Particolarmente significativa, in tale materia, è la recentissima sentenza- pilota emessa il 30 gennaio 2025, dalla Corte europea dei diritti umani (CEDU) ha nel caso Cannavacciuolo e Altri contro Italia (ricorso 51767/14 e altri), sulla situazione di grave inquinamento ambientale che ha colpito il territorio compreso tra le province di Napoli e Caserta noto come “Terra dei Fuochi”. La CEDU ha riscontrato che l’Italia ha violato l’art. 2 (diritto alla vita) della Convenzione europea dei diritti umani (CEDU) in virtù del quale lo Stato ha il dovere di proteggere i cittadini da minacce gravi e imminenti per la vita. Secondo i ricorrenti le autorità italiane non hanno affrontato il problema dell’inquinamento con la dovuta diligenza, lasciando la popolazione esposta a un rischio mortale. Difatti, la Corte ha riconosciuto il fallimento dello Stato Italiano nel proteggere la vita di cittadini e cittadine, non intervenendo con la necessaria urgenza. Per questo motivo la Corte ha imposto all’Italia misure obbligatorie entro due anni per affrontare il problema della Terra dei Fuochi. In conclusione, si tratta di una sentenza molto importante, poiché ha portato sia a una condanna dell’Italia, sia all’obbligo di adottare misure concrete per la bonifica e la protezione della popolazione.
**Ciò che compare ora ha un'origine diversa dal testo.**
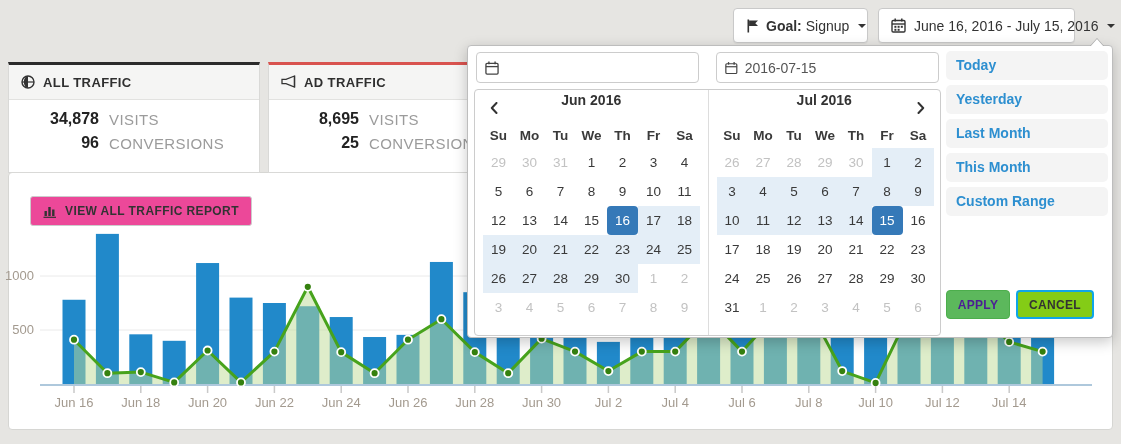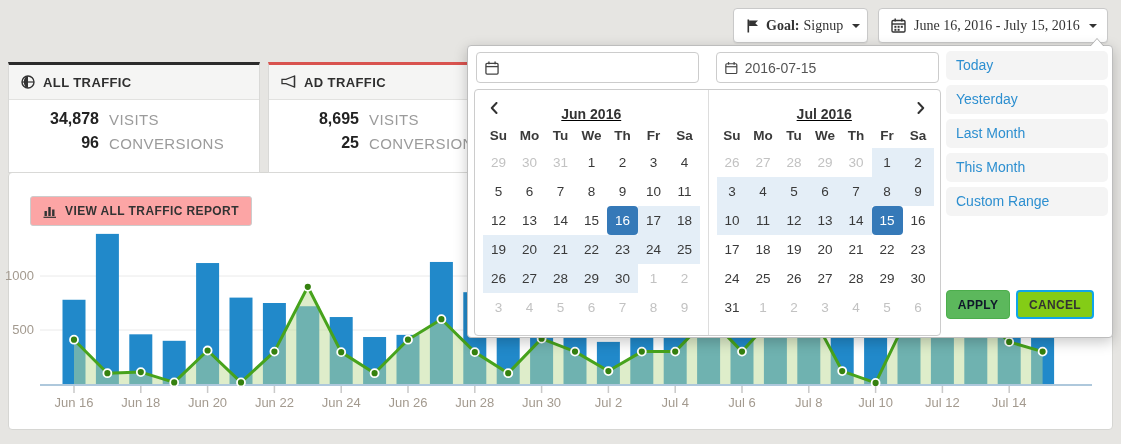--- a/index.html
+++ b/index.html
@@ -4,23 +4,23 @@
 <style>
   * { box-sizing: border-box; margin: 0; padding: 0; }
   html,body { width:1121px; height:444px; }
   body { font-family: "Liberation Sans", sans-serif; background:#e6e5e2; overflow:hidden; }
   .page { position:relative; width:1121px; height:444px; }
 
   
   .page-title { position:absolute; left:14px; top:6px; font-size:27px; font-weight:400; color:#2b8bd0; z-index:4; }
   .btn { position:absolute; top:8px; height:35px; background:#fff; border:1px solid #c9c9c9; border-radius:4px;
          font-size:14px; color:#333; display:flex; align-items:center; padding:0 12px; cursor:pointer; z-index:4;
-         box-shadow:0 1px 1px rgba(0,0,0,.05); white-space:nowrap;font-family:Liberation Serif, serif; }
+         box-shadow:0 1px 1px rgba(0,0,0,.05); white-space:nowrap; }
   .goal-btn { left:733px; width:135px; }
-  .date-btn { left:878px; width:230px; }
+  .date-btn { left:878px; width:197px; }
   .btn b { margin:0 4px 0 7px; }
   .btn .val { margin-right:2px; }
   .caret { display:inline-block; width:0; height:0; border-left:4px solid transparent; border-right:4px solid transparent;
            border-top:4px solid #333; margin-left:7px; }
   .icon-svg { flex:0 0 auto; }
 
   
   .card { position:absolute; top:62px; width:252px; height:111px; background:#fff; border:1px solid #d9d9d7;
           border-top-width:3px; z-index:3; }
   .card.c0 { left:8px; }
@@ -31,21 +31,21 @@
   .card-body { padding:10px 12px 0; }
   .stat-row { display:flex; align-items:center; margin-bottom:6px; }
   .stat-num { width:78px; text-align:right; font-size:16px; font-weight:bold; color:#222; }
   .stat-lbl { margin-left:10px; font-size:15px; color:#9b9b9b; letter-spacing:.4px; }
 
   
   .panel { position:absolute; left:8px; top:172px; width:1105px; height:258px; background:#fff;
            border:1px solid #d6d6d3; border-radius:4px; z-index:1; }
   #chart { position:absolute; left:0; top:0; z-index:2; pointer-events:none; }
 
-  .report-btn { position:absolute; left:30px; top:196px; height:30px; z-index:3; background:#fca5a5; border:1px solid #ccc;
+  .report-btn { position:absolute; left:30px; top:196px; height:30px; z-index:3; background:#ec4899; border:1px solid #ccc;
                 border-radius:3px; display:flex; align-items:center; padding:0 12px; font-size:12px; font-weight:bold;
                 color:#333; letter-spacing:.4px; cursor:pointer; }
   .report-btn svg { margin-right:8px; }
 
   
   .popup { position:absolute; left:467px; top:45px; width:646px; height:293px; background:#fff;
            border:1px solid #bdbdbd; border-radius:4px; box-shadow:0 4px 14px rgba(0,0,0,.22); z-index:5; }
   .popup-caret, .popup-caret:after { position:absolute; width:0; height:0; border-left:7px solid transparent;
            border-right:7px solid transparent; }
   .popup-caret { top:-8px; right:8px; border-bottom:8px solid #a9a9a9; }
@@ -54,42 +54,42 @@
   .dp-input { position:absolute; top:6px; height:31px; width:223px; border:1px solid #ccc; border-radius:4px;
               display:flex; align-items:center; padding:0 8px; background:#fff; }
   .dp-input.start { left:8px; } .dp-input.end { left:248px; }
   .dp-input input { border:0; outline:0; font-size:14px; color:#555; width:100%; margin-left:7px;
                     font-family:"Liberation Sans", sans-serif; }
 
   .cal-box { position:absolute; left:6px; top:43px; width:467px; height:247px; border:1px solid #ccc; border-radius:4px;
              display:flex; overflow:hidden; }
   .cal { width:233px; padding-top:2px; }
   .cal + .cal { border-left:1px solid #ddd; }
-  .cal-head { position:relative; height:30px; display:flex; align-items:flex-end; justify-content:center;text-decoration:underline; }
+  .cal-head { position:relative; height:30px; display:flex; align-items:flex-start; justify-content:center; }
   .cal-title { font-size:14px; font-weight:bold; color:#333; }
   .cal-nav { position:absolute; top:5px; width:22px; height:22px; display:flex; align-items:center;
              justify-content:center; cursor:pointer; }
   .cal-nav.prev { left:8px; } .cal-nav.next { right:8px; }
   .cal-grid { padding-left:8px; }
   .cal-row { display:flex; }
   .cal-cell { width:31px; height:29px; display:flex; align-items:center; justify-content:center;
               font-size:13.5px; color:#3a3a3a; cursor:pointer; }
   .cal-cell.wd { font-weight:bold; height:26px; cursor:default; }
   .cal-cell.off { color:#c2c2c2; }
   .cal-cell.in { background:#e4eef7; }
   .cal-cell.sel { background:#3579b8; color:#fff; border-radius:4px; }
 
   .ranges { position:absolute; left:478px; top:5px; width:162px; display:flex; flex-direction:column; gap:5px; }
   .range-pill { height:29px; line-height:29px; background:#f4f4f4; border-radius:5px; padding-left:10px;
-                font-size:14px; color:#2d8fd0; cursor:pointer; }
+                font-size:14px; color:#2d8fd0; cursor:pointer;font-weight:bold; }
   .range-pill.active { background:#2d8fd0; color:#fff; }
   .popup-actions { position:absolute; left:478px; top:244px; display:flex; gap:6px; }
   .popup-actions button { height:29px; border-radius:4px; font-size:12px; font-weight:bold; cursor:pointer;
                           font-family:"Liberation Sans", sans-serif; letter-spacing:.3px; }
-  .apply-btn { width:64px; background:#5cb85c; border:1px solid #4cae4c; color:#0f172a; }
+  .apply-btn { width:64px; background:#5cb85c; border:1px solid #4cae4c; color:#4c1d95; }
   .cancel-btn { width:78px; background:#84cc16; border:2px solid #0ea5e9; color:#333; }
 </style>
 </head>
 <body>
 
 <div class="page">
 
 
   <div class="btn goal-btn">
     <svg class="icon-svg" width="13" height="14" viewBox="0 0 13 14">

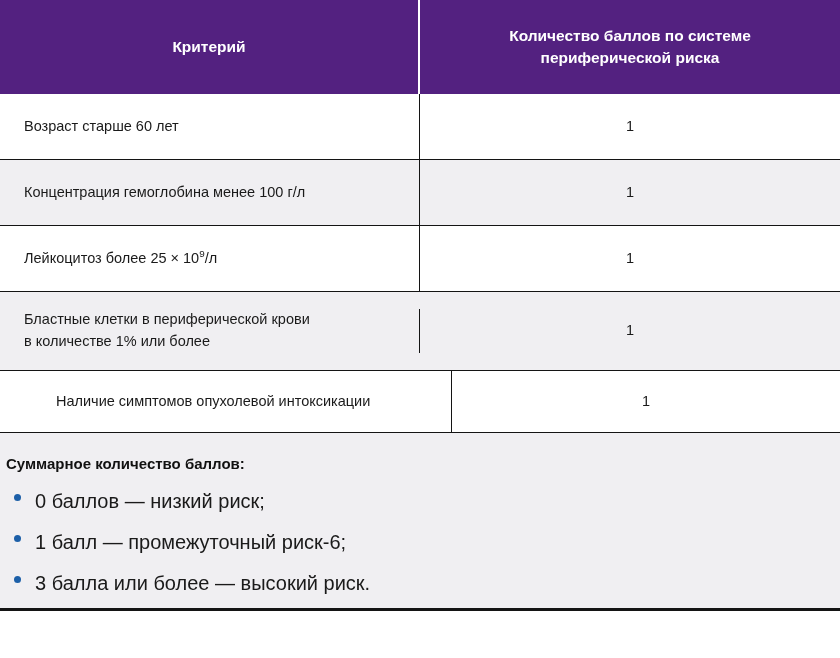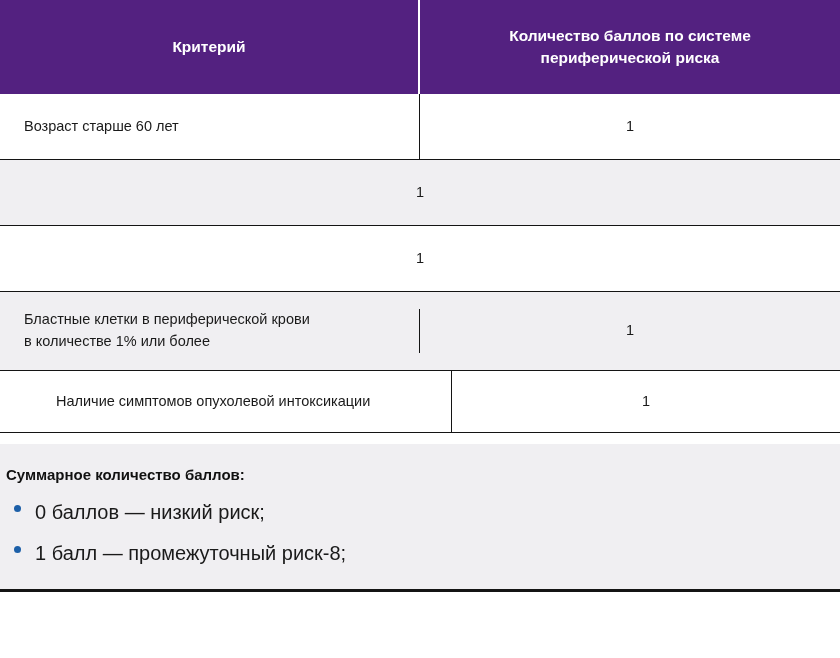--- a/index.html
+++ b/index.html
@@ -161,26 +161,32 @@
     <div class="tr r1">
       <div class="td td-left">
         <span class="cell-text">Возраст старше 60 лет</span>
       </div>
       <div class="td td-right">
         <span>1</span>
       </div>
     </div>
 
     <div class="tr r2 alt">
+      <div class="td td-left">
+        <span class="cell-text">Концентрация гемоглобина менее 100 г/л</span>
+      </div>
       <div class="td td-right">
         <span>1</span>
       </div>
     </div>
 
     <div class="tr r3">
+      <div class="td td-left">
+        <span class="cell-text"><span>Лейкоцитоз более 25 × 10</span><sup>9</sup><span>/л</span></span>
+      </div>
       <div class="td td-right">
         <span>1</span>
       </div>
     </div>
 
     <div class="tr r4 alt">
       <div class="td td-left">
         <span class="cell-text">
           <span>Бластные клетки в периферической крови</span><br>
           <span>в количестве 1% или более</span>
@@ -204,18 +210,22 @@
 
   <div class="tfoot">
     <div class="foot-title">Суммарное количество баллов:</div>
     <ul class="foot-list">
       <li class="foot-item">
         <span class="bullet"></span>
         <span>0 баллов — низкий риск;</span>
       </li>
       <li class="foot-item">
         <span class="bullet"></span>
-        <span>1 балл — промежуточный риск-8;</span>
+        <span>1 балл — промежуточный риск-6;</span>
+      </li>
+      <li class="foot-item">
+        <span class="bullet"></span>
+        <span>3 балла или более — высокий риск.</span>
       </li>
     </ul>
   </div>
 
 </div>
 
 </body></html>

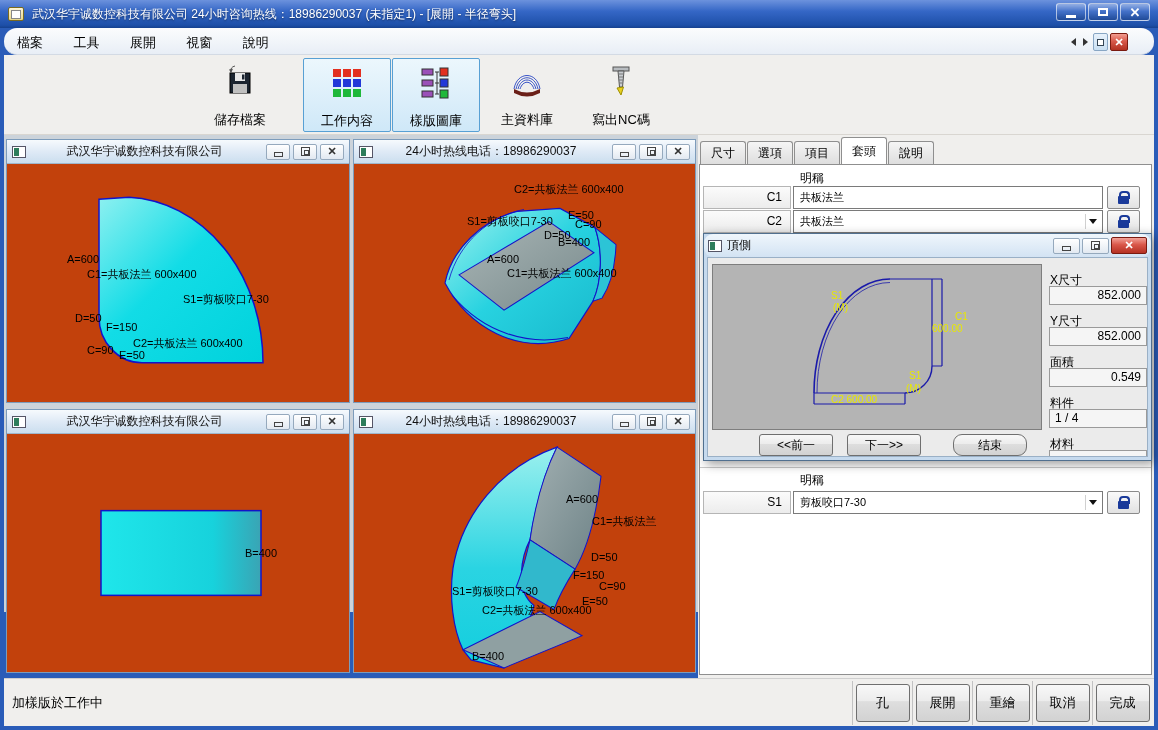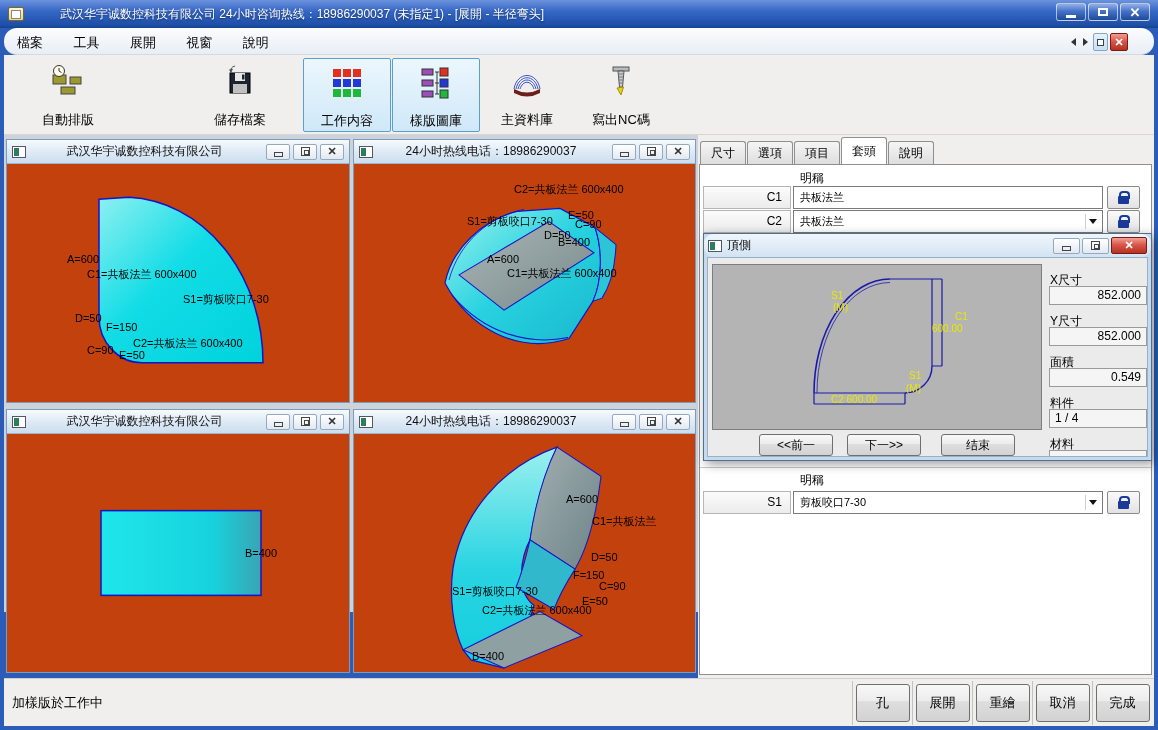--- a/index.html
+++ b/index.html
@@ -3,21 +3,21 @@
 <meta charset="utf-8">
 <style>
   * { box-sizing: border-box; margin:0; padding:0; }
   html,body { width:1158px; height:730px; overflow:hidden; }
   body { position:relative; background:#2a5cb8; font-family:"Liberation Sans",sans-serif; color:#000; }
   svg text { font-family:"Liberation Sans",sans-serif; }
 
   
   .titlebar { position:absolute; left:0; top:0; right:0; height:28px;
     background:linear-gradient(#6c92dd, #3567c6 40%, #1d4fa8 90%, #16418e);
-    display:flex; align-items:center; padding:0 8px;gap:28px; }
+    display:flex; align-items:center; padding:0 8px; }
   .app-icon { width:16px; height:14px; background:linear-gradient(#fdf6d8,#e8d88a); border:1px solid #7a6a20; border-radius:2px; position:relative; }
   .app-icon:after { content:""; position:absolute; left:2px; top:2px; width:8px; height:7px; background:#fff; border:1px solid #888; }
   .title-text { color:#fff; font-size:12px; margin-left:8px; text-shadow:0 1px 2px rgba(0,0,0,.5); white-space:nowrap; }
   .winbtns { position:absolute; right:8px; top:3px; display:flex; }
   .wbtn { width:30px; height:18px; margin-left:2px; border:1px solid rgba(255,255,255,.6); border-radius:3px;
     background:linear-gradient(rgba(255,255,255,.35),rgba(255,255,255,.08) 45%,rgba(0,0,0,.15));
     display:flex; align-items:center; justify-content:center; }
   .wb-min { width:10px; height:3px; background:#fff; margin-top:8px; }
   .wb-max { width:10px; height:8px; border:2px solid #fff; }
   .wb-x { color:#fff; font-size:13px; font-weight:bold; line-height:1; }
@@ -143,30 +143,20 @@
   </div>
   <div class="mdi-restore">
       <div class="mr-glyph"></div>
     </div>
   <div class="mdi-close">
       <span>✕</span>
     </div>
 </div>
 
 <div class="toolbar">
-  <div class="tbtn" style="left:22px;width:84px;">
-    <svg class="ticon" viewBox="0 0 36 36">
-      <rect x="3" y="11" width="13" height="9" fill="#9a9a30" stroke="#444"></rect>
-      <rect x="20" y="13" width="11" height="7" fill="#9a9a30" stroke="#444"></rect>
-      <rect x="11" y="23" width="14" height="7" fill="#9a9a30" stroke="#444"></rect>
-      <circle cx="9" cy="7" r="5.5" fill="#fffbe8" stroke="#333"></circle>
-      <path d="M9,4 V7 L11.5,8.5" stroke="#333" fill="none"></path>
-    </svg>
-    <span class="tlabel">自動排版</span>
-  </div>
   <div class="tbtn" style="left:194px;width:84px;">
     <svg class="ticon" viewBox="0 0 36 36">
       <path d="M13,2 q-5,1 -4,6" stroke="#555" fill="none"></path>
       <path d="M9,9 l-2,-3.5 l4,-0.8 z" fill="#555"></path>
       <rect x="8" y="9" width="20" height="20" fill="#1b2430" stroke="#000"></rect>
       <rect x="13" y="9" width="10" height="8" fill="#e8e8e8"></rect>
       <rect x="20" y="10.5" width="2.5" height="5" fill="#1b2430"></rect>
       <rect x="11" y="20" width="14" height="9" fill="#c0c0c0"></rect>
     </svg>
     <span class="tlabel">儲存檔案</span>
@@ -459,21 +449,21 @@
     <div class="dlabel" style="top:55px;">Y尺寸</div>
     <div class="dfield" style="top:69px;">852.000</div>
     <div class="dlabel" style="top:96px;">面積</div>
     <div class="dfield" style="top:110px;">0.549</div>
     <div class="dlabel" style="top:137px;">料件</div>
     <div class="dfield left" style="top:151px;">1 / 4</div>
     <div class="dlabel" style="top:178px;">材料</div>
     <div class="dfield left" style="top:192px;"></div>
     <div class="btn7 dbtn" style="left:51px;">&lt;&lt;前一</div>
     <div class="btn7 dbtn" style="left:139px;">下一&gt;&gt;</div>
-    <div class="btn7 dbtn" style="left:233px;">结束</div>
+    <div class="btn7 dbtn" style="left:245px;border-radius:9px;">结束</div>
   </div>
 </div>
 
 <div class="statusbar">
   <span class="sb-text">加樣版於工作中</span>
   <div class="sb-cells">
     <div class="sb-cell">
         <div class="btn7 sbtn">孔</div>
       </div>
     <div class="sb-cell">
La mancanza di consapevolezza nella percezione dei rischi ambientali e del non rispetto delle normative dettate in materia di sicurezza sul lavoro (e delle relative opportunità offerte da queste discipline) conduce inevitabilmente ad esporsi a rischi e sanzioni, nella maggior parte dei casi sconosciute o sottostimate, o ad intervenire quando ormai è troppo tardi. Prevenzione ambientale e sicurezza sul lavoro, dunque!